Monday morning tumor board. A 58‑year‑old with a 7 cm mass, ER+/HER2−, nodes positive. The question in the room is what to do next, and how to do it safely. The attending opens up the EHR to reconstruct the story: he’s furiously opening up multiple windows to see imaging, core biopsy, pathology markers, staging, prior meds.
Someone pulls up the latest NCCN guidelines. It’s a PDF document on their email. After scrolling through the document, the flowchart for the current case looks something like this:
The team must translate boxes and arrows into orders and rationale. Tumor size is buried in radiology, immuno‑markers in scanned PDFs, staging in a note. Different departments label the same concept differently sometimes.
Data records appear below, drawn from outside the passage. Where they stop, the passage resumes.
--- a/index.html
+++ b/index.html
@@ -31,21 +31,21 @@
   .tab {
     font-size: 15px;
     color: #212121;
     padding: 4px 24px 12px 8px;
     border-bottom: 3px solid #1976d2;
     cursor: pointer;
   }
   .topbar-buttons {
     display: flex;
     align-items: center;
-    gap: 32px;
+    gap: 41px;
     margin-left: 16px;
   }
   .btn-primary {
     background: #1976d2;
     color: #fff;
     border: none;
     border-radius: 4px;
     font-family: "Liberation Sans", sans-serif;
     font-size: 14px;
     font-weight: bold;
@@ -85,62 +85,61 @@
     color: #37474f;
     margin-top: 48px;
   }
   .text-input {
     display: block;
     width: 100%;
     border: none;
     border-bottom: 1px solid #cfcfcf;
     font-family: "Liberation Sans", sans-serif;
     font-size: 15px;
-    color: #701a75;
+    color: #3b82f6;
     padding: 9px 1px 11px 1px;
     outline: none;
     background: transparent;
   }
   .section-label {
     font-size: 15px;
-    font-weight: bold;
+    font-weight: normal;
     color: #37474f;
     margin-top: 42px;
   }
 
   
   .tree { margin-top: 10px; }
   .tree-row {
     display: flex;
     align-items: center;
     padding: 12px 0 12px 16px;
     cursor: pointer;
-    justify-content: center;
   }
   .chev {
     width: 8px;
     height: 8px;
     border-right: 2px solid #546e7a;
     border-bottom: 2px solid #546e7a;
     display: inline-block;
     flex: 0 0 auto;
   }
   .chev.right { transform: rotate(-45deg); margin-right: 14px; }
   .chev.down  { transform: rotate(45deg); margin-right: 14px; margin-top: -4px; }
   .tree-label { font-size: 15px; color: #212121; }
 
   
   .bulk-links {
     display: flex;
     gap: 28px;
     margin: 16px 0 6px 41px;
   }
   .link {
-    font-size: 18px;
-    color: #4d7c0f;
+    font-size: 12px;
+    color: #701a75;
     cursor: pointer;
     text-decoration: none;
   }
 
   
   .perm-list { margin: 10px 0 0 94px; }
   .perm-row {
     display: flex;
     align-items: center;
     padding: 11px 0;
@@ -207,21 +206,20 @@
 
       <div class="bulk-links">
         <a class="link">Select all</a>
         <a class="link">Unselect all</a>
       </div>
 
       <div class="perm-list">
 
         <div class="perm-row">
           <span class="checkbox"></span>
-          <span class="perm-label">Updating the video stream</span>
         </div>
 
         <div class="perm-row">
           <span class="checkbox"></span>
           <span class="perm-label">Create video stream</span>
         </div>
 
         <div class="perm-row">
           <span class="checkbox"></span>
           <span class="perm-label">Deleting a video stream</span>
This is the average week for the tumor board: reconcile inconsistent data, map it to the guideline, then defend the regimen at tumor board. It’s slow, error‑prone, and the reasoning becomes invisible once the order is placed.
In 2023, GE HealthCare approached Medblocks to help them build an explainable Clinical Decision Support for the OncoCare product.
Introduction
GE HealthCare is a global leader in medical technology, diagnostics, and digital solutions. It became an independent company from GE after its spin‑off. (So technically, we worked with both GE and GE HealthCare during this engagement).
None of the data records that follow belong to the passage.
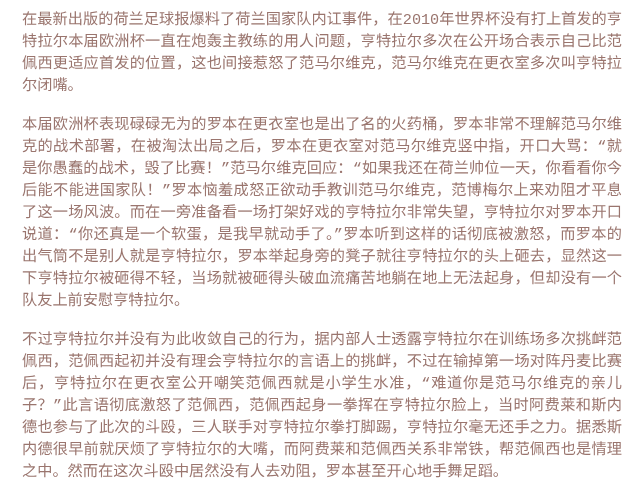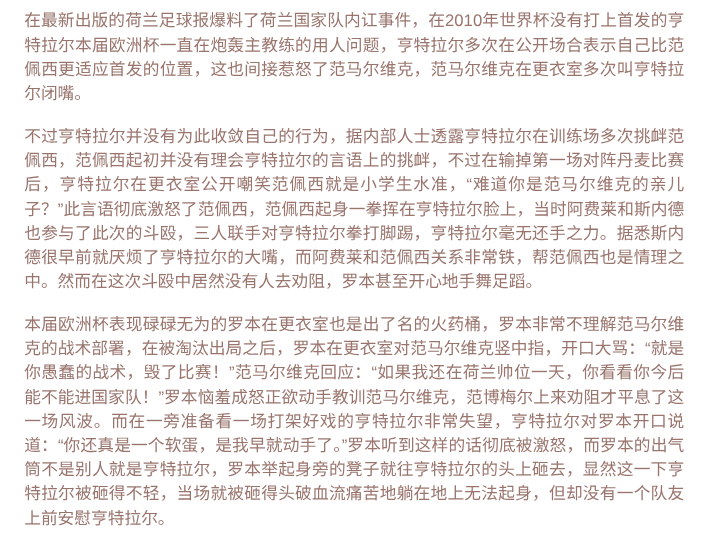--- a/index.html
+++ b/index.html
@@ -14,30 +14,30 @@
   }
   .page {
     box-sizing: border-box;
     width: 640px;
     height: 486px;
     padding: 9px 18px 0 22px;
     background: #ffffff;
   }
   .para {
     margin: 0 0 17px 0;
-    font-family: Liberation Sans, sans-serif;
+    font-family: Liberation Mono, monospace;
     font-size: 15.2px;
     line-height: 22px;
     color: #9a756e;
     text-align: justify;
     text-justify: inter-ideograph;
     word-break: break-all;
     letter-spacing: 0;
   }
 </style>
 </head>
 <body>
 
 <main class="page">
   <p class="para">在最新出版的荷兰足球报爆料了荷兰国家队内讧事件，在2010年世界杯没有打上首发的亨特拉尔本届欧洲杯一直在炮轰主教练的用人问题，亨特拉尔多次在公开场合表示自己比范佩西更适应首发的位置，这也间接惹怒了范马尔维克，范马尔维克在更衣室多次叫亨特拉尔闭嘴。</p>
+  <p class="para">本届欧洲杯表现碌碌无为的罗本在更衣室也是出了名的火药桶，罗本非常不理解范马尔维克的战术部署，在被淘汰出局之后，罗本在更衣室对范马尔维克竖中指，开口大骂：“就是你愚蠢的战术，毁了比赛！”范马尔维克回应：“如果我还在荷兰帅位一天，你看看你今后能不能进国家队！”罗本恼羞成怒正欲动手教训范马尔维克，范博梅尔上来劝阻才平息了这一场风波。而在一旁准备看一场打架好戏的亨特拉尔非常失望，亨特拉尔对罗本开口说道：“你还真是一个软蛋，是我早就动手了。”罗本听到这样的话彻底被激怒，而罗本的出气筒不是别人就是亨特拉尔，罗本举起身旁的凳子就往亨特拉尔的头上砸去，显然这一下亨特拉尔被砸得不轻，当场就被砸得头破血流痛苦地躺在地上无法起身，但却没有一个队友上前安慰亨特拉尔。</p>
   <p class="para">不过亨特拉尔并没有为此收敛自己的行为，据内部人士透露亨特拉尔在训练场多次挑衅范佩西，范佩西起初并没有理会亨特拉尔的言语上的挑衅，不过在输掉第一场对阵丹麦比赛后，亨特拉尔在更衣室公开嘲笑范佩西就是小学生水准，“难道你是范马尔维克的亲儿子？”此言语彻底激怒了范佩西，范佩西起身一拳挥在亨特拉尔脸上，当时阿费莱和斯内德也参与了此次的斗殴，三人联手对亨特拉尔拳打脚踢，亨特拉尔毫无还手之力。据悉斯内德很早前就厌烦了亨特拉尔的大嘴，而阿费莱和范佩西关系非常铁，帮范佩西也是情理之中。然而在这次斗殴中居然没有人去劝阻，罗本甚至开心地手舞足蹈。</p>
-  <p class="para">本届欧洲杯表现碌碌无为的罗本在更衣室也是出了名的火药桶，罗本非常不理解范马尔维克的战术部署，在被淘汰出局之后，罗本在更衣室对范马尔维克竖中指，开口大骂：“就是你愚蠢的战术，毁了比赛！”范马尔维克回应：“如果我还在荷兰帅位一天，你看看你今后能不能进国家队！”罗本恼羞成怒正欲动手教训范马尔维克，范博梅尔上来劝阻才平息了这一场风波。而在一旁准备看一场打架好戏的亨特拉尔非常失望，亨特拉尔对罗本开口说道：“你还真是一个软蛋，是我早就动手了。”罗本听到这样的话彻底被激怒，而罗本的出气筒不是别人就是亨特拉尔，罗本举起身旁的凳子就往亨特拉尔的头上砸去，显然这一下亨特拉尔被砸得不轻，当场就被砸得头破血流痛苦地躺在地上无法起身，但却没有一个队友上前安慰亨特拉尔。</p>
 </main>
 
 </body></html>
GE HealthCare is among the top three diagnostic imaging vendors, with about 18% global share and a strong U.S. footprint (Statista).
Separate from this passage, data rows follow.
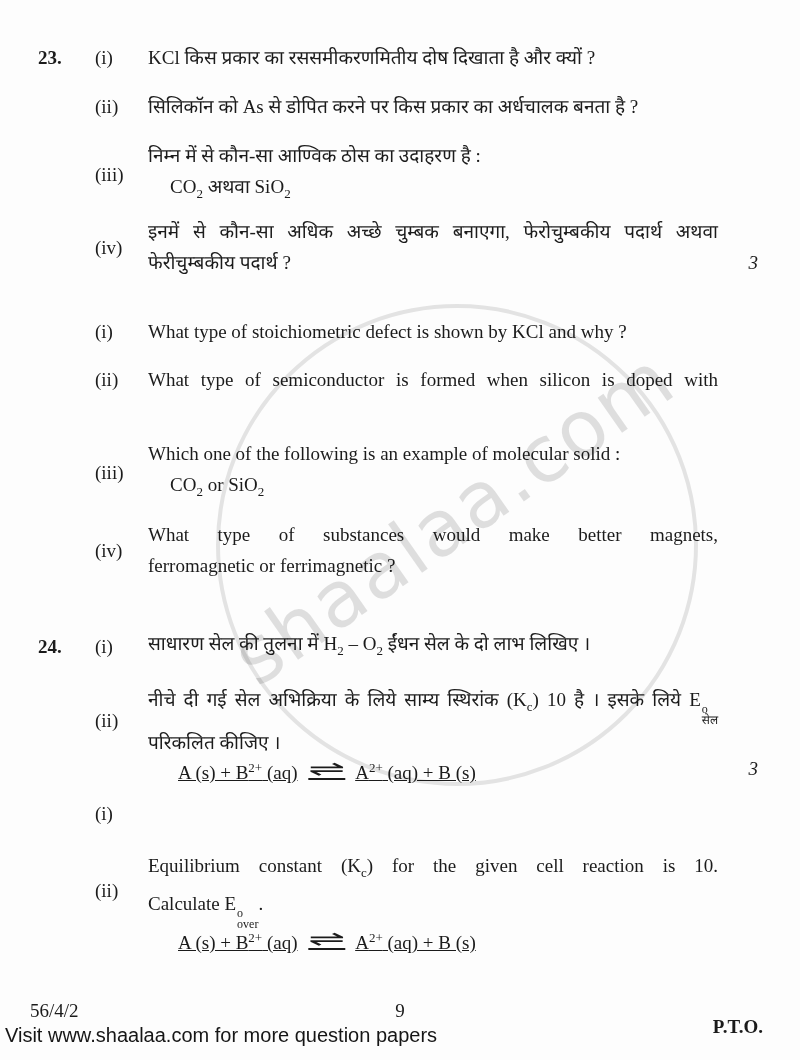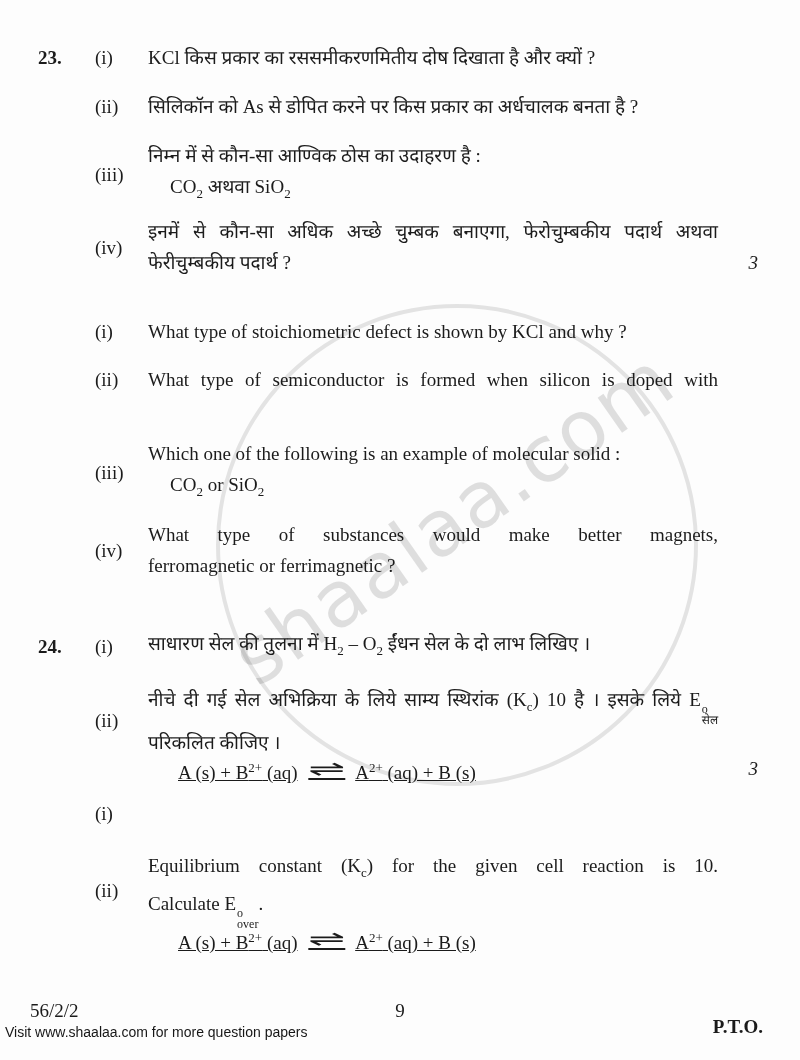--- a/index.html
+++ b/index.html
@@ -32,21 +32,21 @@
   .arrow{display:inline-block;transform:scaleX(2.1);margin:0 20px;font-family:"DejaVu Sans", sans-serif;font-size:21px;position:relative;top:-1px;}
   sub{font-size:13px;}
   sup{font-size:13px;}
   .supsub{display:inline-flex;flex-direction:column;line-height:0.95;font-size:12px;vertical-align:-7px;text-align:left;margin-left:1px;}
   
   .f-left{position:absolute;left:30px;top:1000px;z-index:1;}
   .f-page{position:absolute;left:50%;transform:translateX(-50%);top:1000px;z-index:1;}
   .f-right{position:absolute;right:37px;top:1016px;font-weight:bold;z-index:1;}
   .site-credit{
     position:absolute;left:5px;top:1024px;z-index:1;
-    font-family:"Liberation Sans", sans-serif;font-size:14px;color:#161616;
+    font-family:"Liberation Sans", sans-serif;font-size:20px;color:#161616;
   }
 </style>
 </head>
 <body>
 
 <div class="page">
 
   <div class="wm-circle"></div>
   <div class="wm-text">shaalaa.com</div>
 
@@ -154,18 +154,18 @@
           </span>.</div>
     </div>
   </div>
 
   <div class="row reaction" style="top:922px">
     <span>A (s) + B<sup>2+</sup> (aq)</span>
     <span class="arrow">⇌</span>
     <span>A<sup>2+</sup> (aq) + B (s)</span>
   </div>
 
-  <span class="f-left">56/2/2</span>
+  <span class="f-left">56/4/2</span>
   <span class="f-page">9</span>
   <span class="f-right">P.T.O.</span>
   <div class="site-credit">Visit www.shaalaa.com for more question papers</div>
 
 </div>
 
 </body></html>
In FY2024, Imaging delivered roughly $10.6B in revenue, while Pharmaceutical Diagnostics contributed to just about $2.3B with ~18% YoY growth driven by procedure volumes and agent demand (FierceBiotech, BioSpace).
For comparison, here’s the market share of the top three diagnostic imaging vendors:
While Imaging remains the largest revenue driver, the integrated software and services layer, especially in oncology, compounds value across that hardware footprint. It is not the primary money maker, it is the multiplier.
OncoCare brings the oncology workflow into one workspace, unifying imaging, pathology, staging, and prior therapies.


This alone adds immediate value to oncologists. Instead of opening multiple windows to reconstruct a patient’s history, they can see the longitudinal story in one place.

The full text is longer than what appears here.